Whenever a line in this data holds the word "inline", report that line in full.
BEGIN
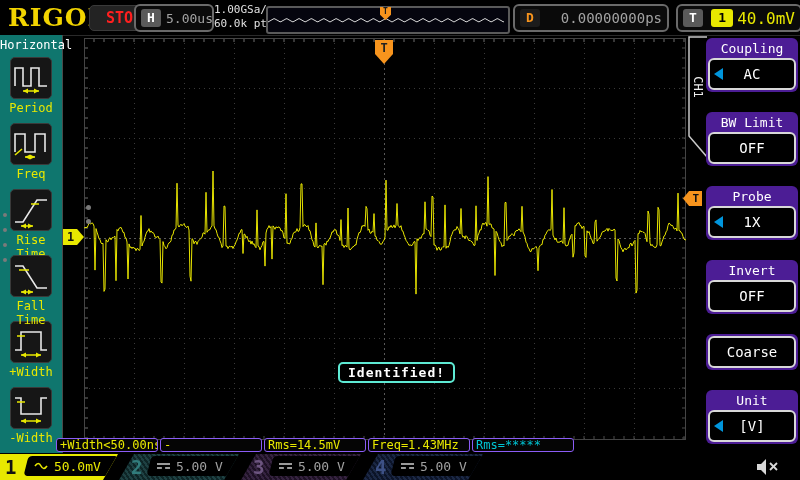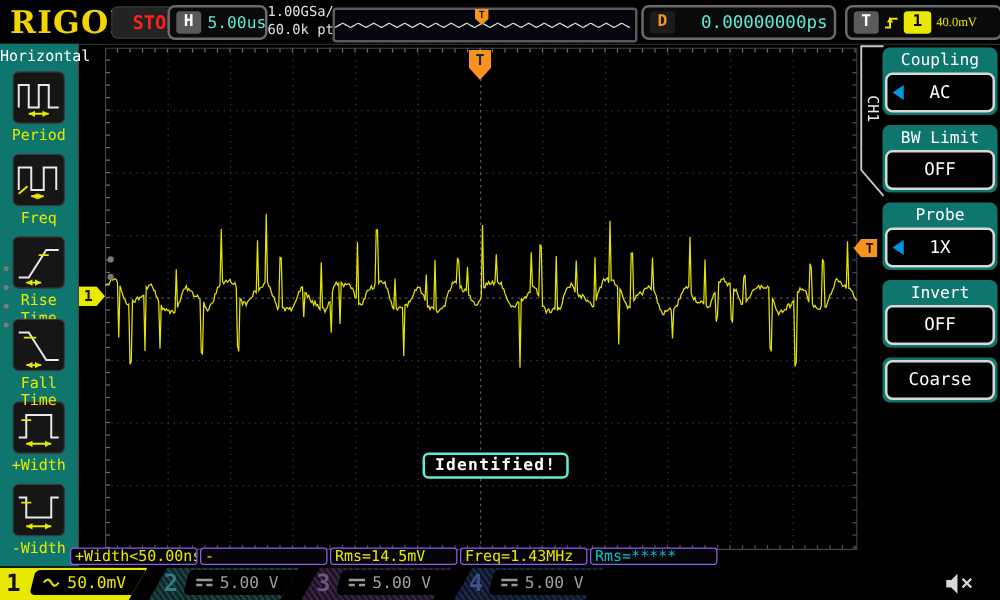--- a/index.html
+++ b/index.html
@@ -13,31 +13,31 @@
   .stop-btn{position:absolute;left:89px;top:5px;width:44px;height:24px;background:#232323;border-radius:5px;
         border:1px solid #3a3a3a;color:#ff1f1f;font-weight:bold;font-size:15px;text-align:center;line-height:24px;padding-left:12px;}
   .tb-box{position:absolute;top:4px;height:24px;background:#0a0a0a;border:2px solid #6a6a6a;border-radius:6px;
         display:flex;align-items:center;gap:5px;padding:0 5px;}
   .h-box{left:134px;width:66px;}
   .chip{display:inline-block;min-width:16px;height:18px;border-radius:3px;font-weight:bold;font-size:13px;
         text-align:center;line-height:18px;}
   .chip-gray{background:#5a5a5a;color:#fff;padding:0 2px;}
   .chip-orange{background:#1c1c1c;color:#f7941d;padding:0 2px;}
   .chip-yellow{background:#e8e800;color:#000;padding:0 3px;}
-  .tb-val{font-size:13px;color:#5eead4;}
+  .tb-val{font-size:13px;color:#a3a3a3;}
   .rate-block{position:absolute;left:214px;top:3px;font-size:11px;line-height:14px;color:#e0e0e0;}
   .preview{position:absolute;left:266px;top:6px;width:240px;height:24px;background:#05050e;
         border:2px solid #5a5a5a;border-radius:3px;}
   .preview-marker{position:absolute;left:112px;top:-1px;width:11px;height:13px;background:#f7941d;
         clip-path:polygon(0 0,100% 0,100% 60%,50% 100%,0 60%);color:#1c1c1c;font-size:8px;font-weight:bold;
         text-align:center;line-height:10px;}
   .d-box{left:513px;width:142px;}
   .d-box .tb-val{flex:1;text-align:right;font-size:14px;}
   .t-box{left:676px;width:112px;gap:4px;}
-  .t-level{color:#e8e800;font-size:10px;font-family:Liberation Serif, serif;}
+  .t-level{color:#e8e800;font-size:16px;}
 
   
   .left-menu{position:absolute;left:0;top:35px;width:62px;height:418px;border-right:1px solid #4a4a4a;background:#0f766e;}
   .lm-title{color:#fff;font-size:12px;text-align:center;margin-top:3px;}
   .lm-item{position:absolute;left:0;width:62px;text-align:center;}
   .lm-icon{display:block;margin:0 auto;width:40px;height:40px;background:#161616;border:1px solid #3a3a3a;border-radius:5px;}
   .lm-label{display:block;margin-top:2px;font-size:12px;color:#e8e800;}
   .lm-dot{position:absolute;left:3px;width:4px;height:4px;border-radius:50%;background:#7a7a7a;}
 
   
@@ -72,21 +72,21 @@
   .ch-val{font-size:13px;transform:skewX(14deg);}
   .ch-coupling{transform:skewX(14deg);display:flex;align-items:center;}
   .hatch{background-image:repeating-linear-gradient(55deg,rgba(0,0,0,.35) 0 2px,rgba(255,255,255,.04) 2px 4px);}
   .dc-icon{display:inline-block;width:13px;}
   .dc-icon .solid{display:block;border-top:2px solid #9a9a9a;margin-bottom:2px;}
   .dc-icon .dash{display:block;border-top:2px dashed #9a9a9a;}
   .speaker{position:absolute;left:752px;top:2px;width:30px;height:22px;}
 
   
   .right-menu{position:absolute;left:706px;top:38px;width:92px;}
-  .rm-item{background:#0f766e;border-radius:6px;margin-bottom:8px;padding:2px;}
+  .rm-item{background:#4c1d95;border-radius:6px;margin-bottom:20px;padding:2px;}
   .rm-label{text-align:center;font-size:13px;color:#fff;height:18px;line-height:18px;}
   .rm-value{position:relative;height:28px;background:#000;border:2px solid #d8d8d8;border-radius:6px;
         color:#fff;font-size:14px;text-align:center;line-height:28px;}
   .rm-arrow{position:absolute;left:4px;top:8px;width:0;height:0;border-top:6px solid transparent;
         border-bottom:6px solid transparent;border-right:9px solid #0095dc;}
   .rm-dot{position:absolute;left:86px;width:5px;height:5px;border-radius:50%;background:#7a7a7a;}
   .ch1-side-tab{position:absolute;left:688px;top:36px;width:19px;height:122px;}
   .ch1-side-label{position:absolute;left:-13px;top:28px;color:#eee;font-size:12px;transform:rotate(90deg);
         transform-origin:center;width:40px;text-align:center;}
 </style>
@@ -530,17 +530,24 @@
       <div class="rm-label">Invert</div>
       <div class="rm-value">
         <span>OFF</span>
       </div>
     </div>
     <div class="rm-item">
       <div class="rm-value">
         <span>Coarse</span>
       </div>
     </div>
+    <div class="rm-item">
+      <div class="rm-label">Unit</div>
+      <div class="rm-value">
+        <span class="rm-arrow"></span>
+        <span>[V]</span>
+      </div>
+    </div>
   </div>
   <div class="rm-dot" style="top:205px"></div>
   <div class="rm-dot" style="top:219px"></div>
 
 </div>
 
 </body></html>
END
• SOLUTION TO THIS PROBLEM:
   .chip{display:inline-block;min-width:16px;height:18px;border-radius:3px;font-weight:bold;font-size:13px;
   .dc-icon{display:inline-block;width:13px;}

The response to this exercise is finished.